Since the first PISA study placed Norway at the mean level of the participating OECD countries, the mass media and politicians have put their primary focus on how to raise the student achievements that have been perceived as mediocre (Kjærnsli 2007). However, researchers have been more concerned by the significant amounts of within-class and within-school variation in student learning – a pattern that has been visible before the PISA studies (Haug and Bachmann 2007). These reported inequalities correlate significantly to student background, ethnical culture, and gender, which indicate that the basic school system reproduces social class differences. Moreover, and alarmingly, there has been a stable but low completion rate in upper secondary education, in which one out of four drops out of school. Specifically, within vocational training the dropout rate on a national level has varied between 35 and 36 % of a cohort (Paulsen 2008), and there have been few signs of improvement despite several national strategies (Markussen et al. 2011).

In Norway, as in most other countries, a strong wave of standardization has followed in the aftermath of the PISA studies over the last decade (Meyer and Benavot 2013). A national quality assurance system (NQAS) was launched in 2005 in order to improve the national standard of student achievements. Moreover, the State Directorate of Training and Education was established in 2006, and this semi-independent body has been responsible for managing a bulk of the standardized measurement instruments such as national achievement tests, student assessment surveys, and teacher assessment surveys. Thus, a strong trend of centralization has been observable through national quality assurance and the standardization of educational targets, including a mix of hard and soft governance (Moos 2009).

At the same time, powers and authorities are decentralized from the state to the Norwegian municipalities with the purpose of steering schools more effectively. In this mixed governing regime, the aim of the current study was to empirically illuminate how transnational and national policies are transformed into local school governance seen from the perspective of local school boards. The empirical investigation was organized in two phases, in which the first one collected data on the names and e-mail addresses of school board members from Norwegian municipalities. Approximately 300 out of 428 municipalities responded to the survey, which gave a final starting sample of approximately 1,900 possible respondents. Due to their political two-layer structure with no specific school board, approximately 15 % of the sample dropped of the remaining municipalities. Of the remaining population, a total of 833 individual school board members responded to the survey, which left the study with an effective response rate of approximately 40 %. The survey was carried out in September 2011, which means that the respondents were captured at the end point of their election term from 2007 to 2011.
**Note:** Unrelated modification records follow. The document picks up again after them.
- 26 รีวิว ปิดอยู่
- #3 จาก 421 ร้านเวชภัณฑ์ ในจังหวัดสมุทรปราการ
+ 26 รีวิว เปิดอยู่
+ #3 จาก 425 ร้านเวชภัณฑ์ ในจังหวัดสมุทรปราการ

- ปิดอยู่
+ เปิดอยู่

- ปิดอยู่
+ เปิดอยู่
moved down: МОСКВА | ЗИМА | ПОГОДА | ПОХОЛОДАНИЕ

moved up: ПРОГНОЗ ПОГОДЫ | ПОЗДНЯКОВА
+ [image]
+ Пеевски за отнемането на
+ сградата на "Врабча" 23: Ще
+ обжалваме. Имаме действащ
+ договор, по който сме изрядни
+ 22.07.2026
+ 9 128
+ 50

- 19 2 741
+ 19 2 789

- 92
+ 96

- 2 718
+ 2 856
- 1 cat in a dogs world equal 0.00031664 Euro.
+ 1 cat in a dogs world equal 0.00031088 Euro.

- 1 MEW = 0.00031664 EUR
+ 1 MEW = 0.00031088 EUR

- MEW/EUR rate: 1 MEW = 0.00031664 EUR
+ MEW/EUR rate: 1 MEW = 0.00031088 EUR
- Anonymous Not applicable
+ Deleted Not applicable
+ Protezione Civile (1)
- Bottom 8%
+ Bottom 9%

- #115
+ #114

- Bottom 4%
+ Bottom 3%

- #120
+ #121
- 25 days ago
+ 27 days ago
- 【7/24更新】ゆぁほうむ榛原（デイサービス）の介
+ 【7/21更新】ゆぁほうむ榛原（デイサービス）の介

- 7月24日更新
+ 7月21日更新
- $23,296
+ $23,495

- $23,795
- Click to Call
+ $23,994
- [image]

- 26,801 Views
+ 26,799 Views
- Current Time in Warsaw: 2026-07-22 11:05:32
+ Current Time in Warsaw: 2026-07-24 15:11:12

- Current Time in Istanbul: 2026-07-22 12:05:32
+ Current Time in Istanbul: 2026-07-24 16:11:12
2 Reforms of the Norwegian Educational System

2.1 From Segmented to Fragmented State Governing

Research on state governing and power relations in the Norwegian society has identified a shift from a traditional governing model labeled the “segmented state model” (Olsen 1978)Footnote 1 towards a “fragmented state model” (Tranøy and Østerud 2001). The first model, identified as the dominant model in the 1970s, was characterized by a collection of clearly defined institutional sectors, in which it was clear who belongs to the policy field (state, directorate, municipalities, schools) and who does not. Furthermore, each segment, or policy domain, was characterized by a system-wide architecture and legal, administrative, and financial interdependence between levels of jurisdiction (state, municipalities, schools). As identified round the millennium shift, the model labeled “the fragmented state model” primarily conceives of public policies as “service industries.” This model is in accordance with similar labels of governing such as “the supermarket state model” (Olsen 1988). In addition, each policy field is populated with a range of actors on a larger number of levels than in the first model. What is more, the power and capacity to make collective decisions is diffused among a variety of actors in complex networks. With its emphasis on employability and many intersections between political and economic actors, a shift towards Ove K. Pedersen’s notion of “the competitive state model” (Pedersen 2011) has been observable however not entirely. Civil service research in Norway has also inferred that Norway has both been a latecomer and a “slow learner” in the implementation of New Public Management ideas into practice (Christensen and Lægreid 2001). On the one hand, Norway is evidently affected by transnational policy trends, while at the same time as norms of decentralism and local democracy are still observable in this policy field on the other hand (Møller and Skedsmo 2013).

2.2 Current Trends

Since Norway experienced its modest achievement ranking in the first OECD panel study (Kjærnsli et al. 2004), a series of national policy initiatives have been launched in order to raise the level of student achievements among secondary school students (Skedsmo 2009). Specifically, in order to steer school prioritization at lower levels more effectively, a national quality assurance system (NQAS) was established in 2005 and yet is managed by a state body, the National Directorate of Education and Training that was formed in 2006 (Eurydice 2006). Following the systemic reform known as the Knowledge Promotion, which was implemented in 2006–2009, and with its strong emphasis on standardized achievement targets, it represents per se a visible shift from input orientation towards outcome orientation curriculum understanding. The Royal Ministry of Education and Research (2006) is also a school governing reform, in which the 428 municipalities and 19 counties were delegated responsibilities by the state to be in charge of reform implementation in relation to the adaptation of educational provisions to a heterogeneous student population, local curriculum adaptation, the development of formative assessment models, and quality assurance towards schools.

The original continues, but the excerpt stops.